TRY IT
Your task is to copy each line of the material that holds the word "column".

GIVEN ENTRIES
□ □ □ □ □
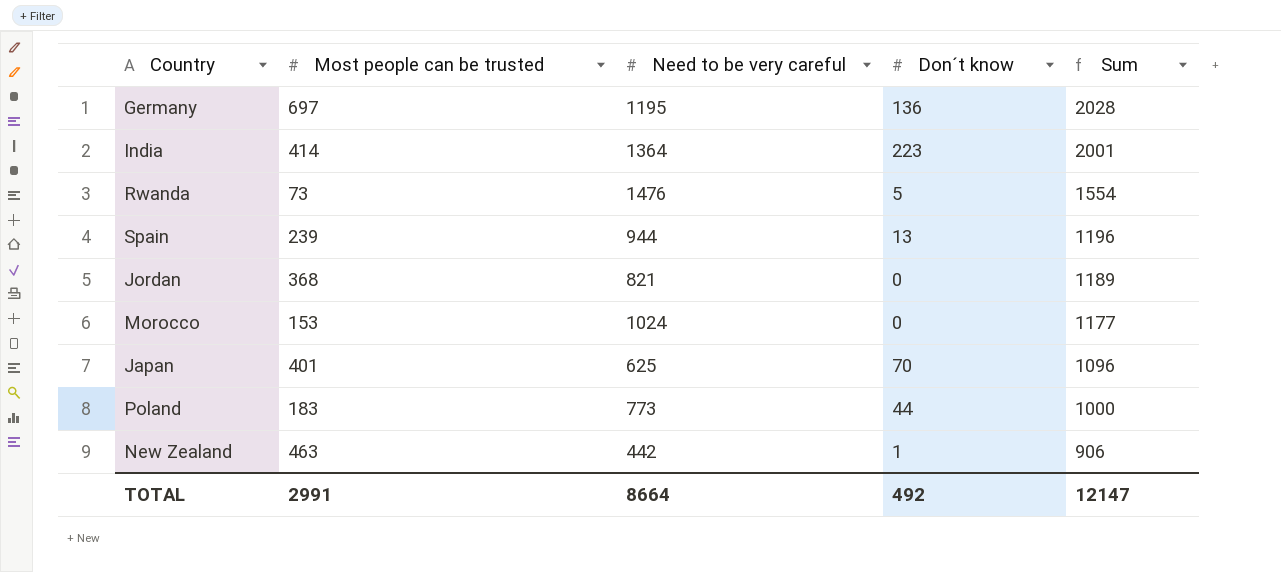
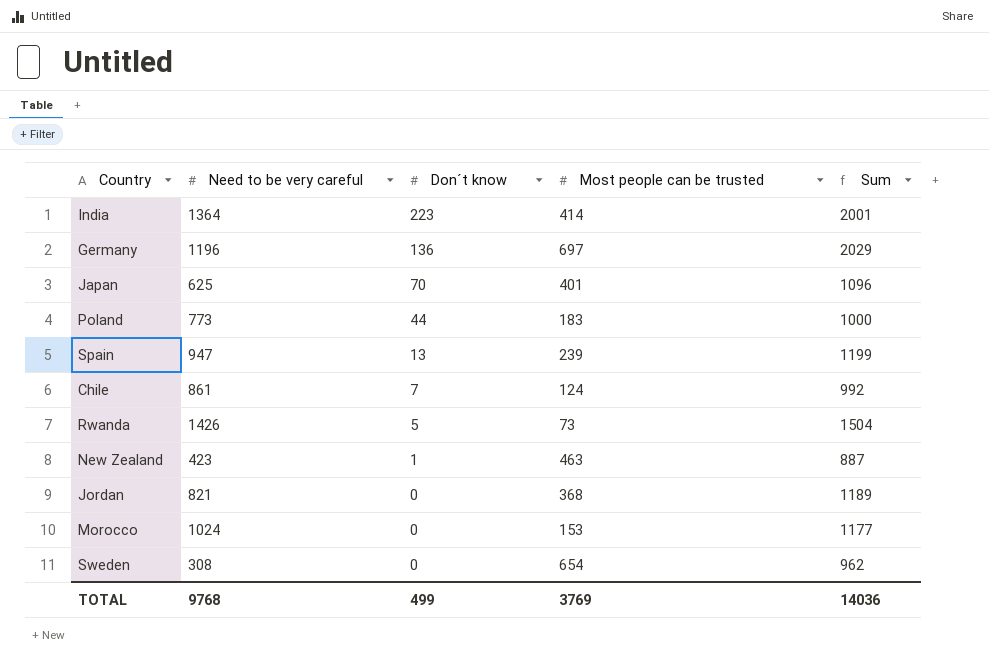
row order: Sum descending -> Don´t know descending
column Most people can be trusted | position: 2 -> 4
Germany | Need to be very careful: 1195 -> 1196
Germany | Sum: 2028 -> 2029
Spain | Need to be very careful: 944 -> 947
Spain | Sum: 1196 -> 1199
row Chile: none -> 861 | 7 | 124 | 992
Rwanda | Need to be very careful: 1476 -> 1426
Rwanda | Sum: 1554 -> 1504
New Zealand | Need to be very careful: 442 -> 423
New Zealand | Sum: 906 -> 887
row Sweden: none -> 308 | 0 | 654 | 962
TOTAL | Need to be very careful: 8664 -> 9768
TOTAL | Don´t know: 492 -> 499
TOTAL | Most people can be trusted: 2991 -> 3769
TOTAL | Sum: 12147 -> 14036

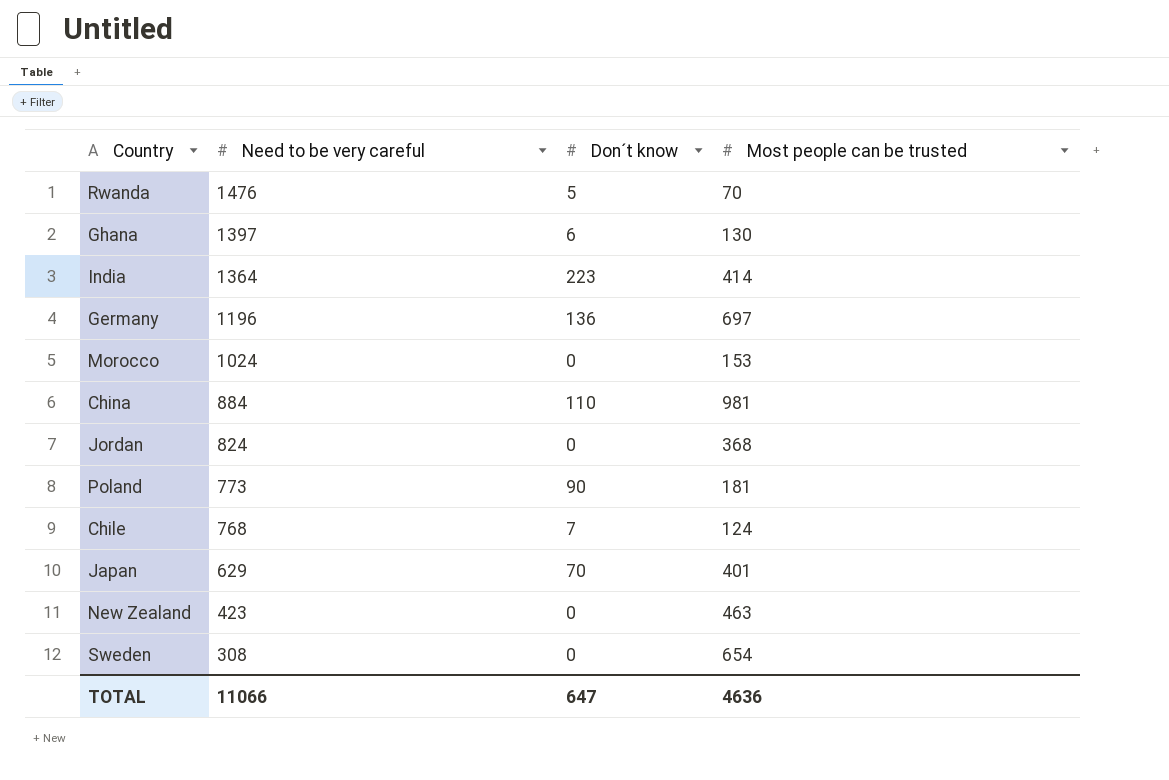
row order: Don´t know descending -> Need to be very careful descending
column Sum | formula: [Need to be very careful] + [Don´t know] + [Most people can be trusted] -> none
row Spain: 947 | 13 | 239 | 1199 -> none
Rwanda | Need to be very careful: 1426 -> 1476
Rwanda | Most people can be trusted: 73 -> 70
row Ghana: none -> 1397 | 6 | 130
row China: none -> 884 | 110 | 981
Jordan | Need to be very careful: 821 -> 824
Poland | Don´t know: 44 -> 90
Poland | Most people can be trusted: 183 -> 181
Chile | Need to be very careful: 861 -> 768
Japan | Need to be very careful: 625 -> 629
New Zealand | Don´t know: 1 -> 0
TOTAL | Need to be very careful: 9768 -> 11066
TOTAL | Don´t know: 499 -> 647
TOTAL | Most people can be trusted: 3769 -> 4636

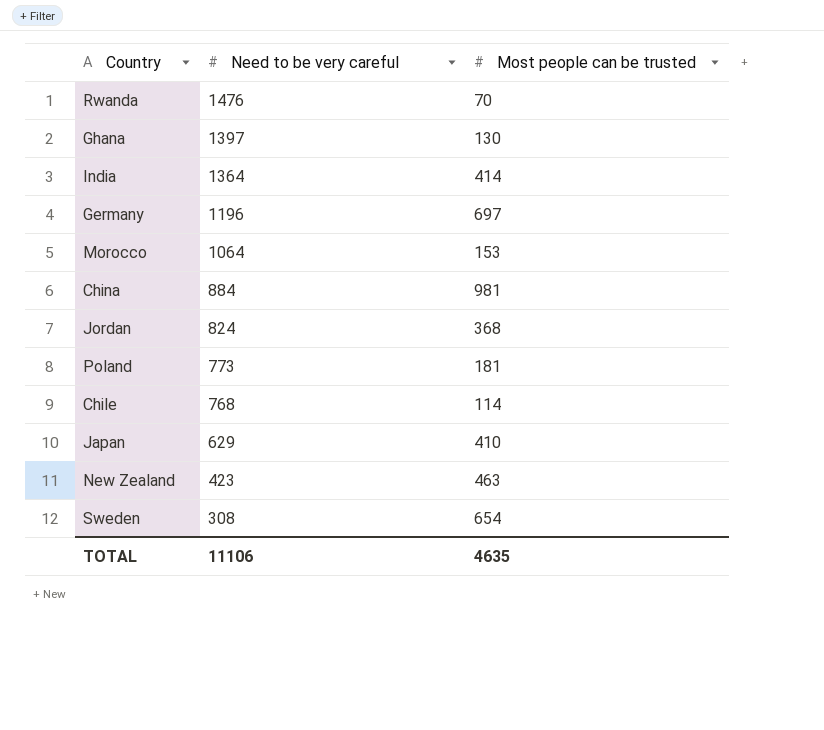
column Don´t know | position: 3 -> none
Morocco | Need to be very careful: 1024 -> 1064
Chile | Most people can be trusted: 124 -> 114
Japan | Most people can be trusted: 401 -> 410
TOTAL | Need to be very careful: 11066 -> 11106
TOTAL | Most people can be trusted: 4636 -> 4635

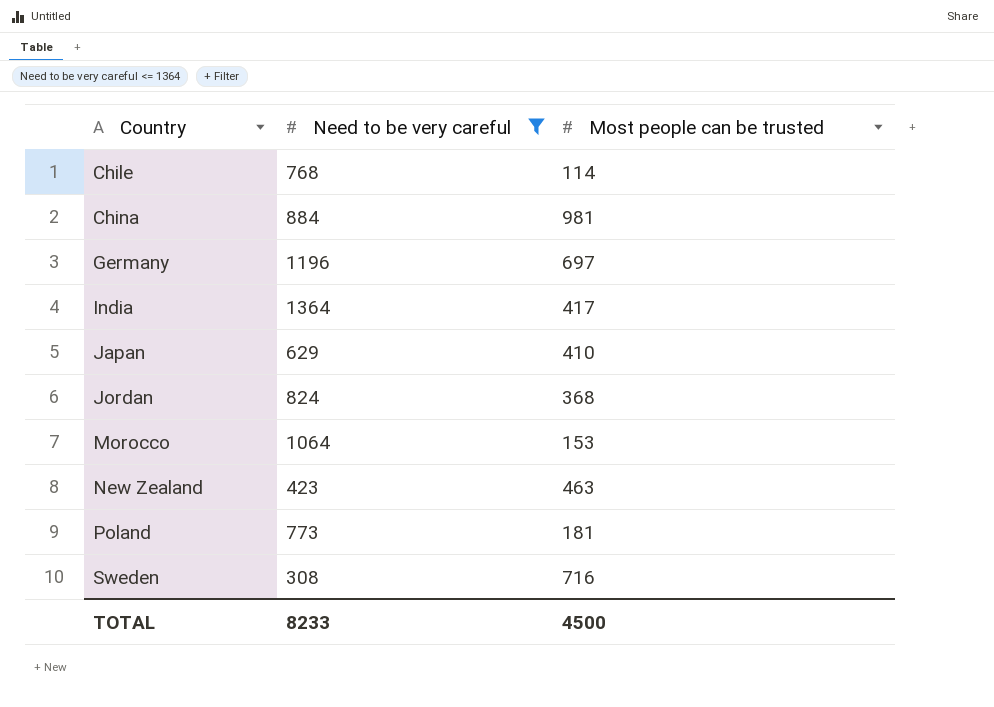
filter: none -> Need to be very careful <= 1364
row order: Need to be very careful descending -> Country ascending
India | Most people can be trusted: 414 -> 417
Sweden | Most people can be trusted: 654 -> 716
TOTAL | Need to be very careful: 11106 -> 8233
TOTAL | Most people can be trusted: 4635 -> 4500

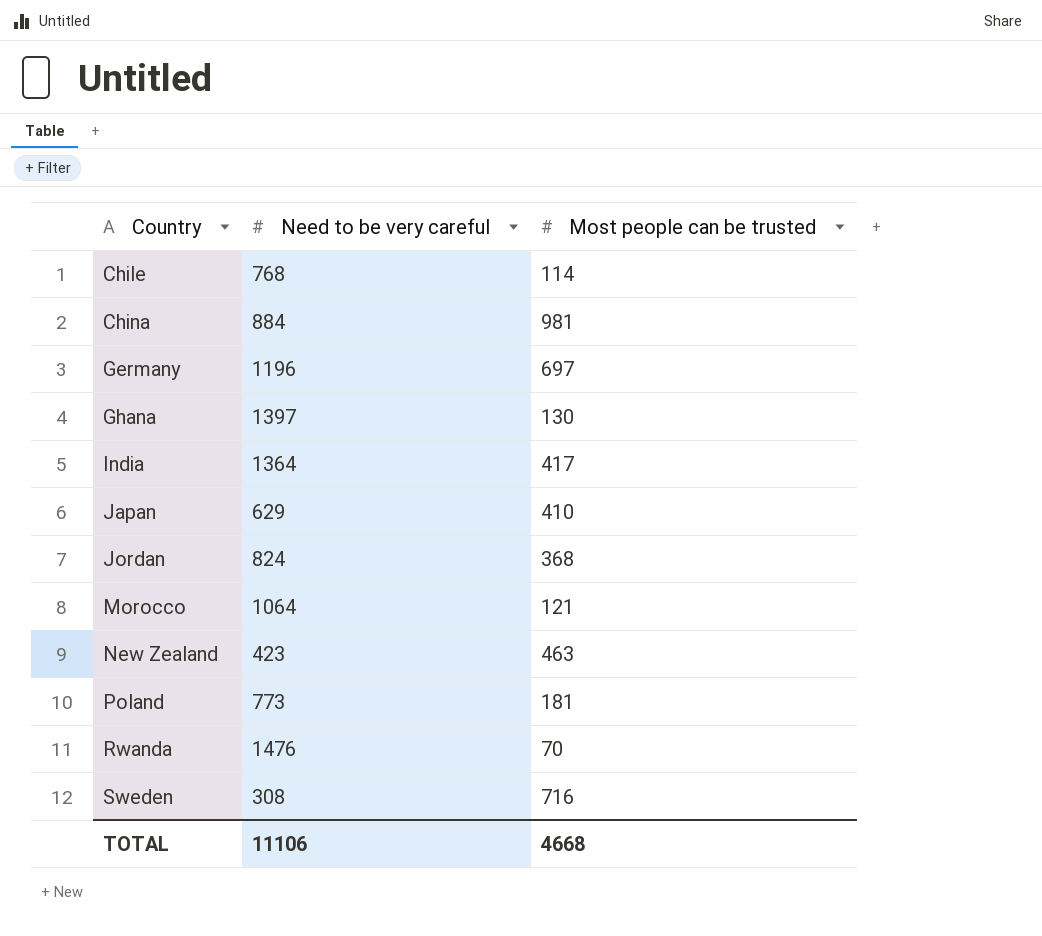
filter: Need to be very careful <= 1364 -> none
Morocco | Most people can be trusted: 153 -> 121
TOTAL | Need to be very careful: 8233 -> 11106
TOTAL | Most people can be trusted: 4500 -> 4668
□ □ □ □ □
SOLUTION TO THIS PROBLEM
column Most people can be trusted | position: 2 -> 4
column Sum | formula: [Need to be very careful] + [Don´t know] + [Most people can be trusted] -> none
column Don´t know | position: 3 -> none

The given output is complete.